RECORDS FOR THIS TASK section start
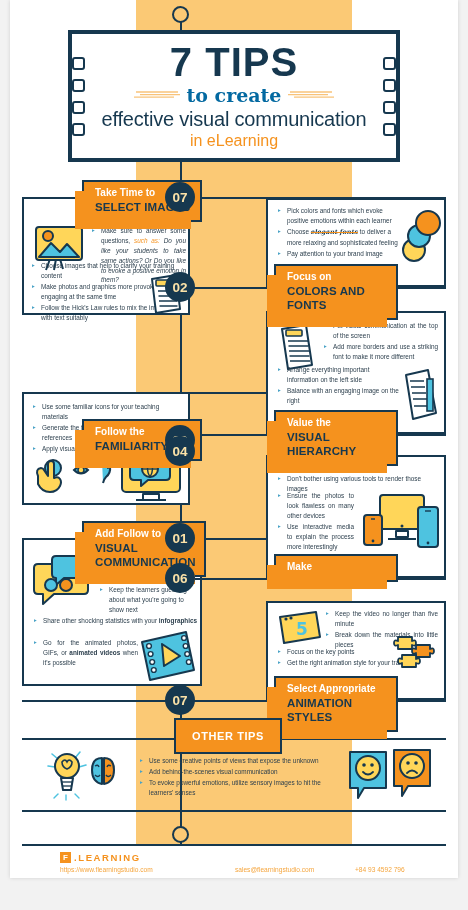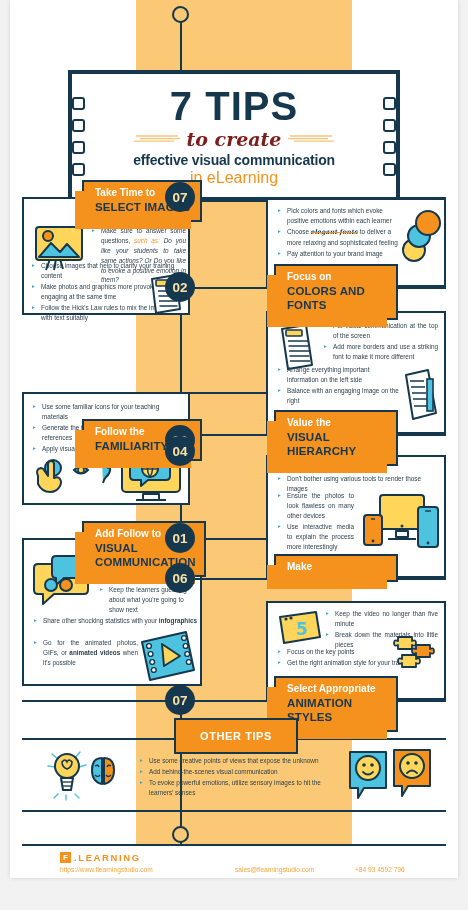--- a/index.html
+++ b/index.html
@@ -37,7 +37,7 @@
   .header-card {
     position: absolute; left: 58px; top: 30px; width: 332px; height: 132px;
     background: #ffffff; border: 4px solid #16384f;
-    display: flex; align-items: center; justify-content: center; margin-top: 40px;
+    display: flex; align-items: center; justify-content: center;
   }
   .hdr-holes { display: flex; flex-direction: column; gap: 9px; }
   .hole {

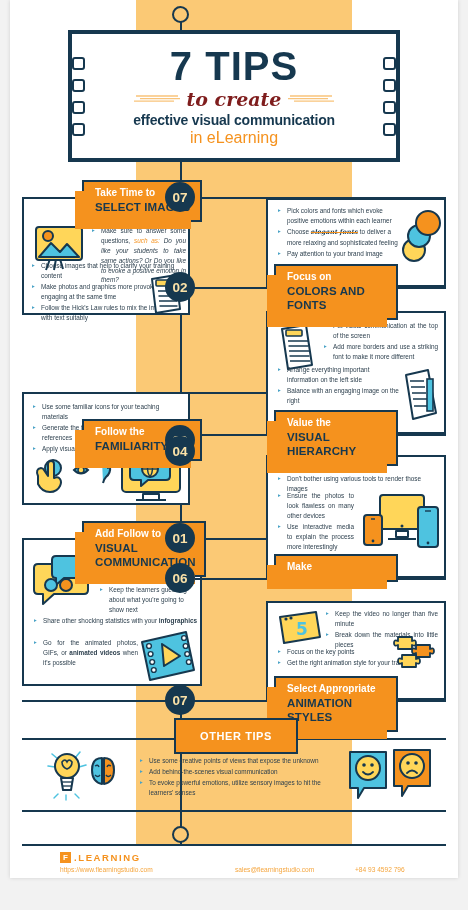--- a/index.html
+++ b/index.html
@@ -54,8 +54,8 @@
   }
   .squig { width: 48px; height: 10px; }
   .h-script {
-    font-family: "DejaVu Serif", serif; font-style: italic; font-weight: bold;
-    font-size: 19px; color: #7f1d1d;
+    font-family: "DejaVu Serif", serif; font-weight: bold;
+    font-size: 19px; color: #0369a1;
   }
   .h-sub {
     font-size: 14px; font-weight: bold; color: #16384f; letter-spacing: -0.2px;

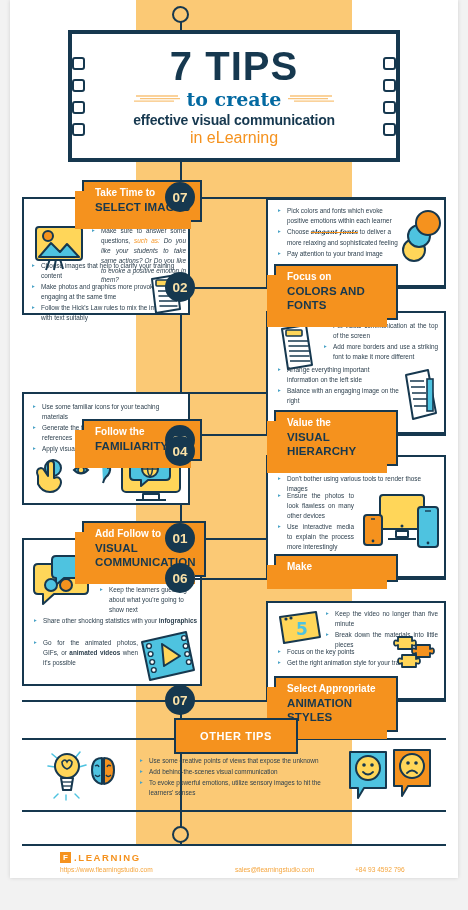--- a/index.html
+++ b/index.html
@@ -58,7 +58,7 @@
     font-size: 19px; color: #0369a1;
   }
   .h-sub {
-    font-size: 14px; font-weight: bold; color: #16384f; letter-spacing: -0.2px;
+    font-size: 20px; font-weight: normal; color: #16384f; letter-spacing: -0.2px;
   }
   .h-sub2 { font-size: 16px; color: #f5921e; margin-top: 1px; }
 

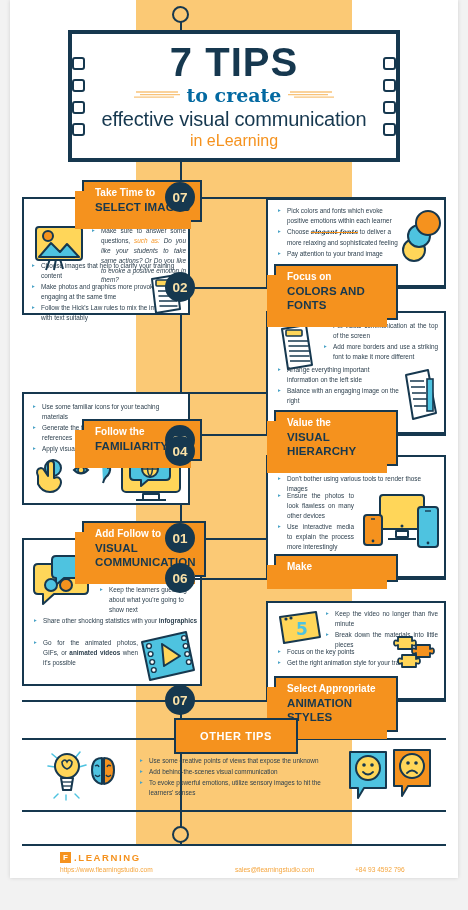--- a/index.html
+++ b/index.html
@@ -404,7 +404,7 @@
   </div>
 
   <div class="hline" style="top:738px;"></div>
-  <div class="other-bar" style="left:164px;top:718px;width:124px;height:36px;">OTHER TIPS</div>
+  <div class="other-bar" style="left:164px;top:718px;width:108px;height:36px;">OTHER TIPS</div>
   <div class="hline" style="top:810px;"></div>
   <svg style="position:absolute;left:34px;top:748px;" width="88" height="56" viewBox="0 0 88 56">
     <g stroke="#4ec3e0" stroke-width="1.6" fill="none" stroke-linecap="round">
RECORDS FOR THIS TASK section end
PROBLEM TO SOLVE:
Reproduce each line of the records above, exactly and without pictures.

EXERCISE RESULT:
--- a/index.html
+++ b/index.html
@@ -37,7 +37,7 @@
   .header-card {
     position: absolute; left: 58px; top: 30px; width: 332px; height: 132px;
     background: #ffffff; border: 4px solid #16384f;
-    display: flex; align-items: center; justify-content: center; margin-top: 40px;
+    display: flex; align-items: center; justify-content: center;
   }
   .hdr-holes { display: flex; flex-direction: column; gap: 9px; }
   .hole {

--- a/index.html
+++ b/index.html
@@ -54,8 +54,8 @@
   }
   .squig { width: 48px; height: 10px; }
   .h-script {
-    font-family: "DejaVu Serif", serif; font-style: italic; font-weight: bold;
-    font-size: 19px; color: #7f1d1d;
+    font-family: "DejaVu Serif", serif; font-weight: bold;
+    font-size: 19px; color: #0369a1;
   }
   .h-sub {
     font-size: 14px; font-weight: bold; color: #16384f; letter-spacing: -0.2px;

--- a/index.html
+++ b/index.html
@@ -58,7 +58,7 @@
     font-size: 19px; color: #0369a1;
   }
   .h-sub {
-    font-size: 14px; font-weight: bold; color: #16384f; letter-spacing: -0.2px;
+    font-size: 20px; font-weight: normal; color: #16384f; letter-spacing: -0.2px;
   }
   .h-sub2 { font-size: 16px; color: #f5921e; margin-top: 1px; }
 

--- a/index.html
+++ b/index.html
@@ -404,7 +404,7 @@
   </div>
 
   <div class="hline" style="top:738px;"></div>
-  <div class="other-bar" style="left:164px;top:718px;width:124px;height:36px;">OTHER TIPS</div>
+  <div class="other-bar" style="left:164px;top:718px;width:108px;height:36px;">OTHER TIPS</div>
   <div class="hline" style="top:810px;"></div>
   <svg style="position:absolute;left:34px;top:748px;" width="88" height="56" viewBox="0 0 88 56">
     <g stroke="#4ec3e0" stroke-width="1.6" fill="none" stroke-linecap="round">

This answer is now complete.